La coquetería ni se crea ni se transforma
El pasado fin de semana tuve uno de esos encuentros familiares en los que todo puede salir mal pero, por alguna extraña razón, suelen terminar con una sonrisa en la boca.
Mi abuela materna celebraba su 85 cumpleaños. Con tal ocasión había decidido reunir a la mayor cantidad de familiares directos posible. Además de sus hermanas y hermanos (que son mayores y no viven excesivamente cerca) solo faltó mi tío (y su mujer), muy ocupado con los extraños negocios que tiene con unas minas en alguna zona ignota del Brasil. Se tanteó incluso la opción de guardarle una silla y decorarla con una foto suya a tamaño gigante, como hacen en los ensayos de los Oscar.

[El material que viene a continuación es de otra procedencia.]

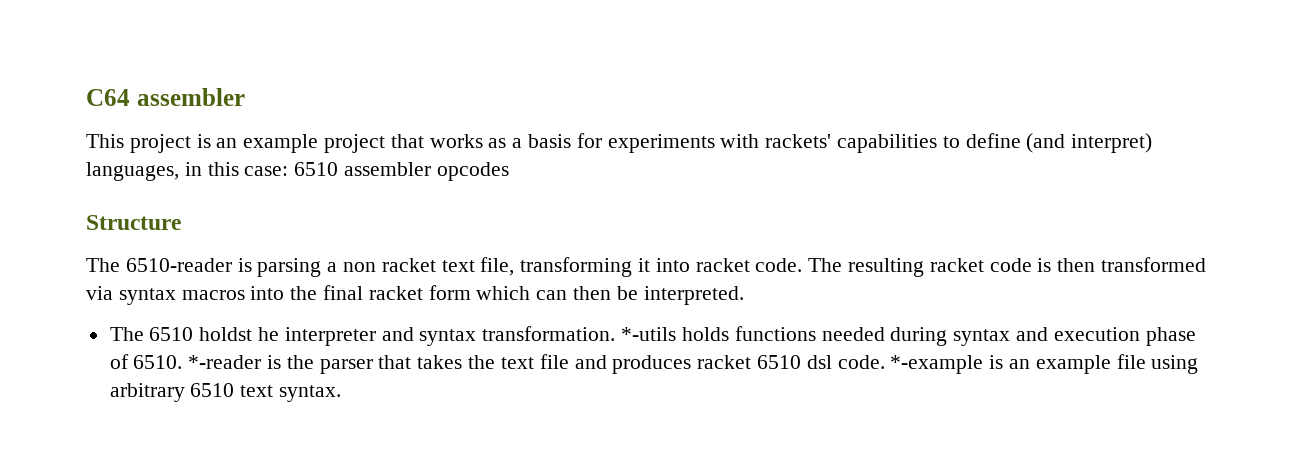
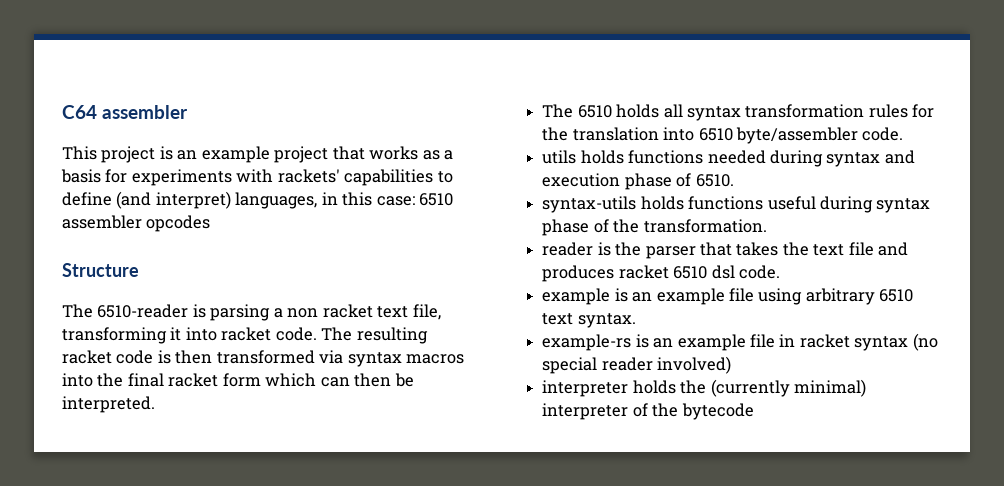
- The 6510 holdst he interpreter and syntax transformation. *-utils holds functions needed during syntax and execution phase of 6510. *-reader is the parser that takes the text file and produces racket 6510 dsl code. *-example is an example file using arbitrary 6510 text syntax.
+ The 6510 holds all syntax transformation rules for the translation into 6510 byte/assembler code.
+ utils holds functions needed during syntax and execution phase of 6510.
+ syntax-utils holds functions useful during syntax phase of the transformation.
+ reader is the parser that takes the text file and produces racket 6510 dsl code.
+ example is an example file using arbitrary 6510 text syntax.
+ example-rs is an example file in racket syntax (no special reader involved)
+ interpreter holds the (currently minimal) interpreter of the bytecode

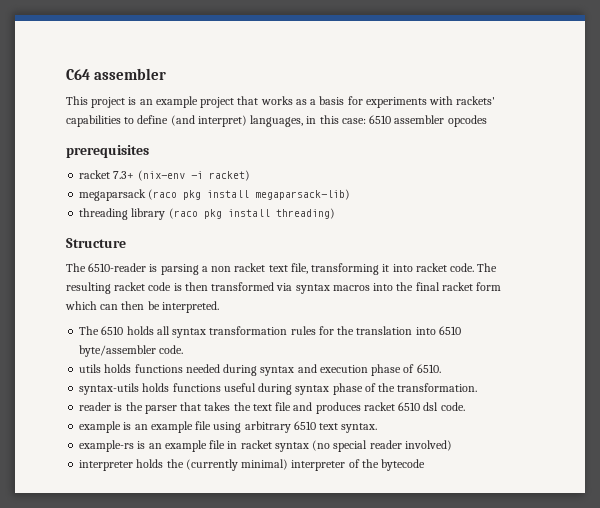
+ prerequisites
+ racket 7.3+ (nix-env -i racket)
+ megaparsack (raco pkg install megaparsack-lib)
+ threading library (raco pkg install threading)

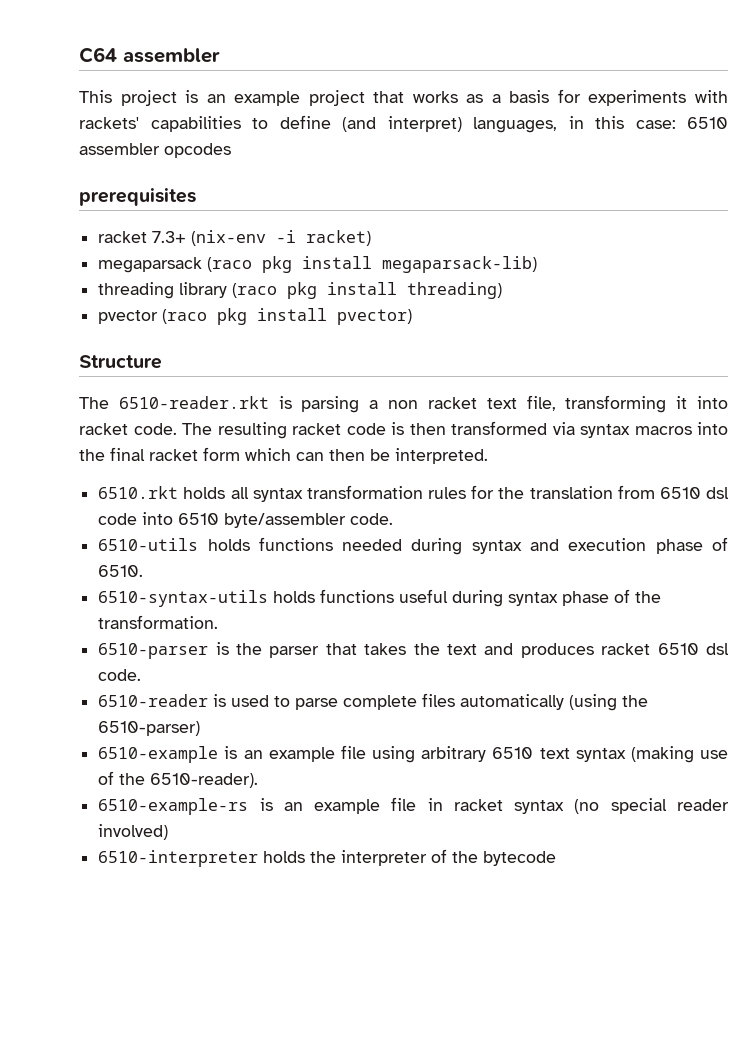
+ pvector (raco pkg install pvector)
- The 6510-reader is parsing a non racket text file, transforming it into racket code.
+ The 6510-reader.rkt is parsing a non racket text file, transforming it into racket code.
- The 6510 holds all syntax transformation rules for the translation into 6510 byte/assembler code.
+ 6510.rkt holds all syntax transformation rules for the translation from 6510 dsl code into 6510 byte/assembler code.
- utils holds functions needed during syntax and execution phase of 6510.
+ 6510-utils holds functions needed during syntax and execution phase of 6510.
- syntax-utils holds functions useful during syntax phase of the transformation.
+ 6510-syntax-utils holds functions useful during syntax phase of the transformation.
- reader is the parser that takes the text file and produces racket 6510 dsl code.
+ 6510-parser is the parser that takes the text and produces racket 6510 dsl code.
- example is an example file using arbitrary 6510 text syntax.
- example-rs is an example file in racket syntax (no special reader involved)
+ 6510-reader is used to parse complete files automatically (using the 6510-parser)
+ 6510-example is an example file using arbitrary 6510 text syntax (making use of the 6510-reader).
+ 6510-example-rs is an example file in racket syntax (no special reader involved)
- interpreter holds the (currently minimal) interpreter of the bytecode
+ 6510-interpreter holds the interpreter of the bytecode

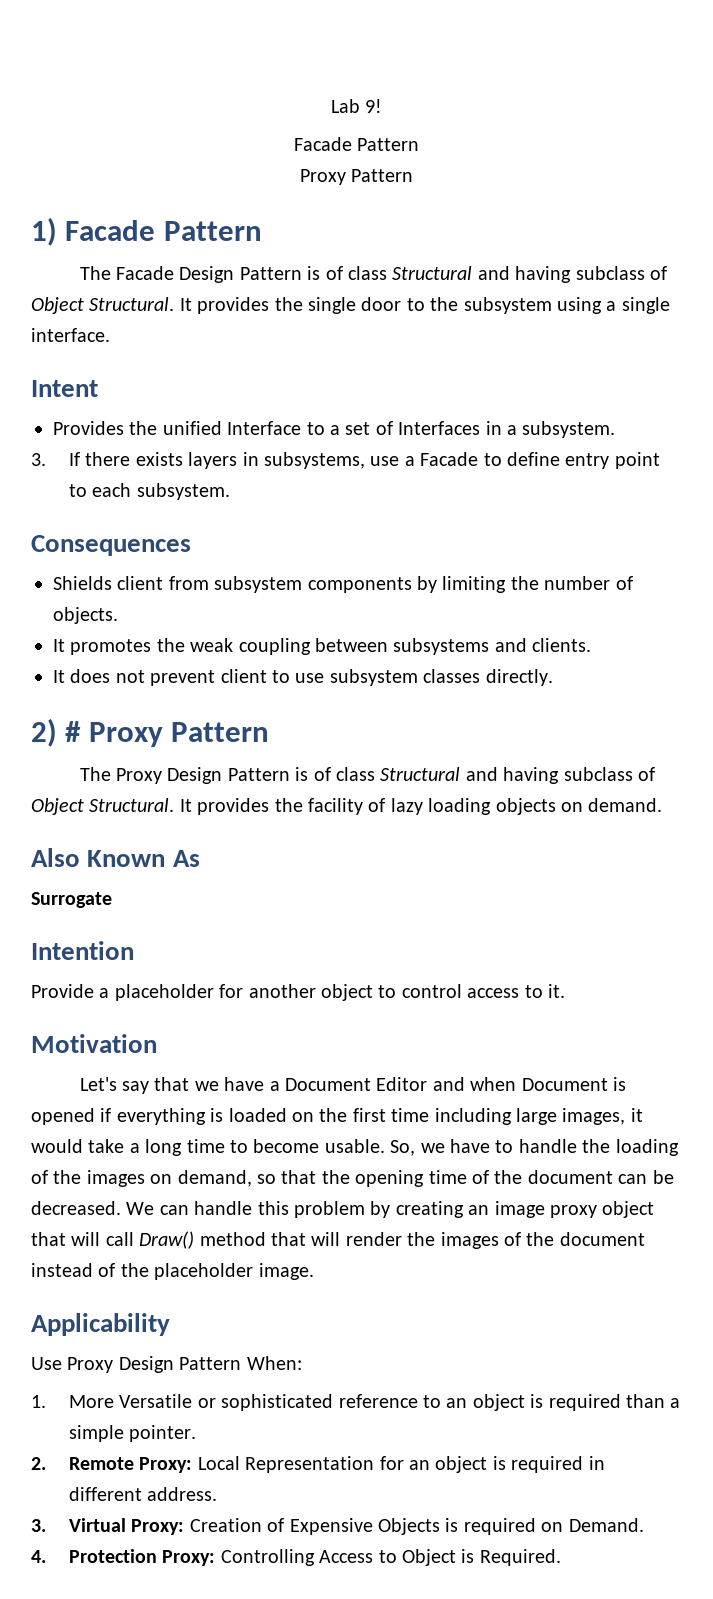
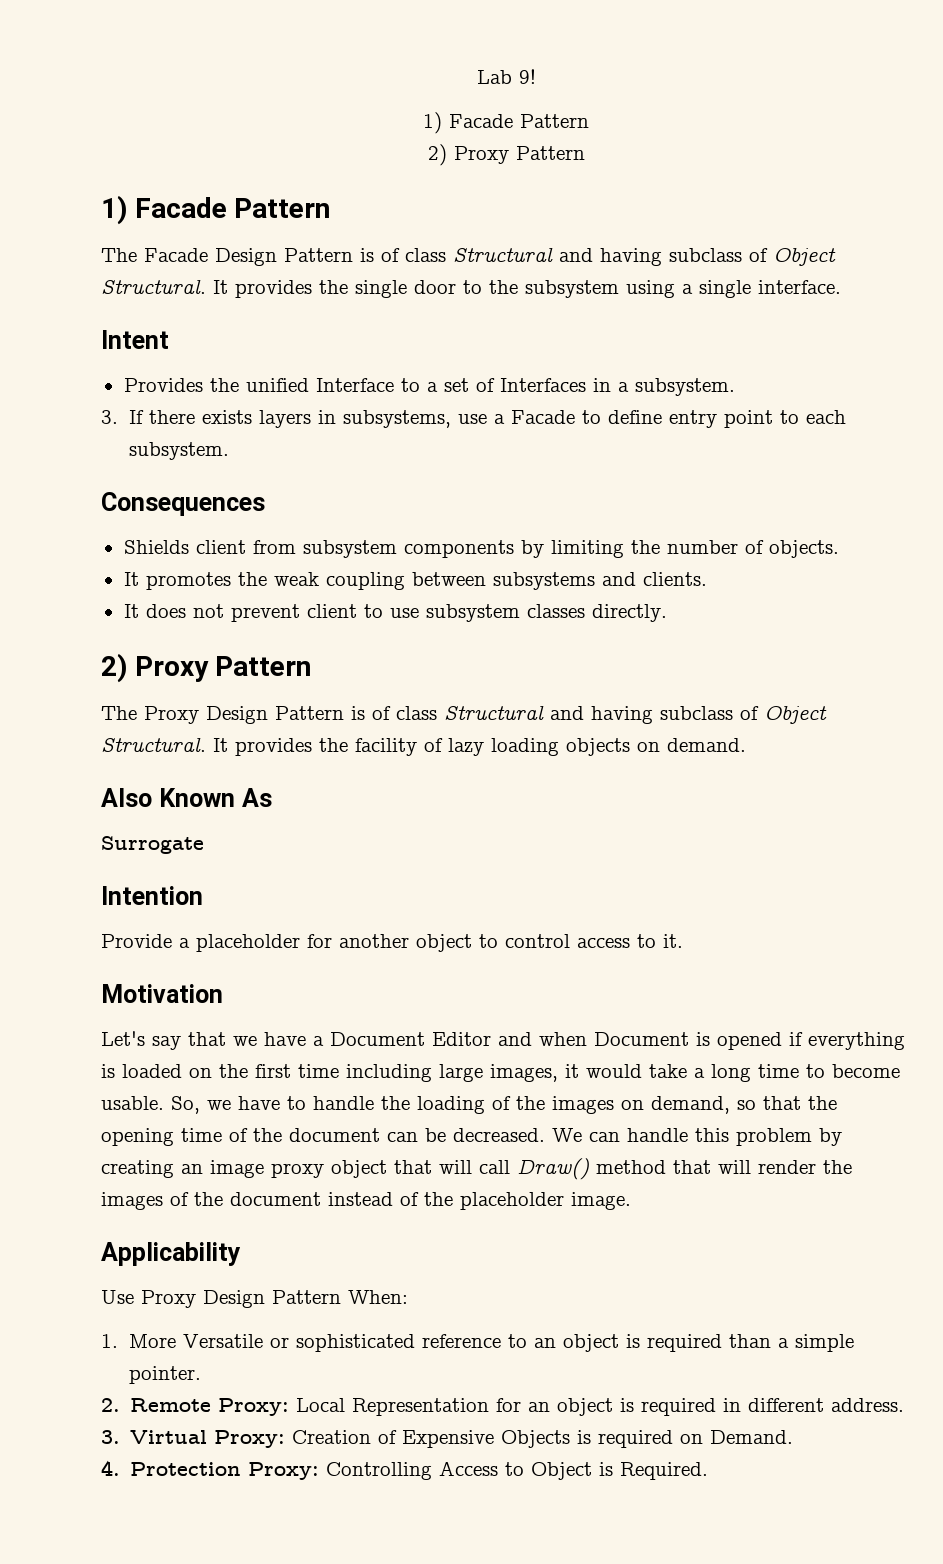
  Lab 9!
- Facade Pattern
- Proxy Pattern
+ 1) Facade Pattern
+ 2) Proxy Pattern
  It does not prevent client to use subsystem classes directly.
- 2) # Proxy Pattern
+ 2) Proxy Pattern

La comida transcurrió según lo previsible: el joven matrimonio que vuelve bronceado de Punta Cana, la niña rebelde que se esconde debajo de la mesa y se niega a comer tanta carne como patatas, los recuerdos de tiempos pretéritos (¿Te acuerdas de aquel chico? ¿Cómo se llamaba?), los brindis, los cánticos (bueno, tampoco muchos)...
Y llegó, claro, la hora de las fotos. En dúo, en trío, el dedo que se escapa cuando aún se están preparando, el que cruzaba por el fondo. Pero si en la ópera dicen que no está todo acabado hasta que canta la gorda, aquí la guinda también llegó, como es natural, al final. Ya estábamos todos en la calle y faltaba una foto más, la de mi abuela con su prima y la hija de esta: las tres de mayor edad de la comida. Entonces surgió la coquetería y nos apabulló a todos: sacaron sus lápices de labios y se pusieron a retocarse las unas a las otras. Para aquella foto había que estar bien guapas, explicaron. Sin discusión.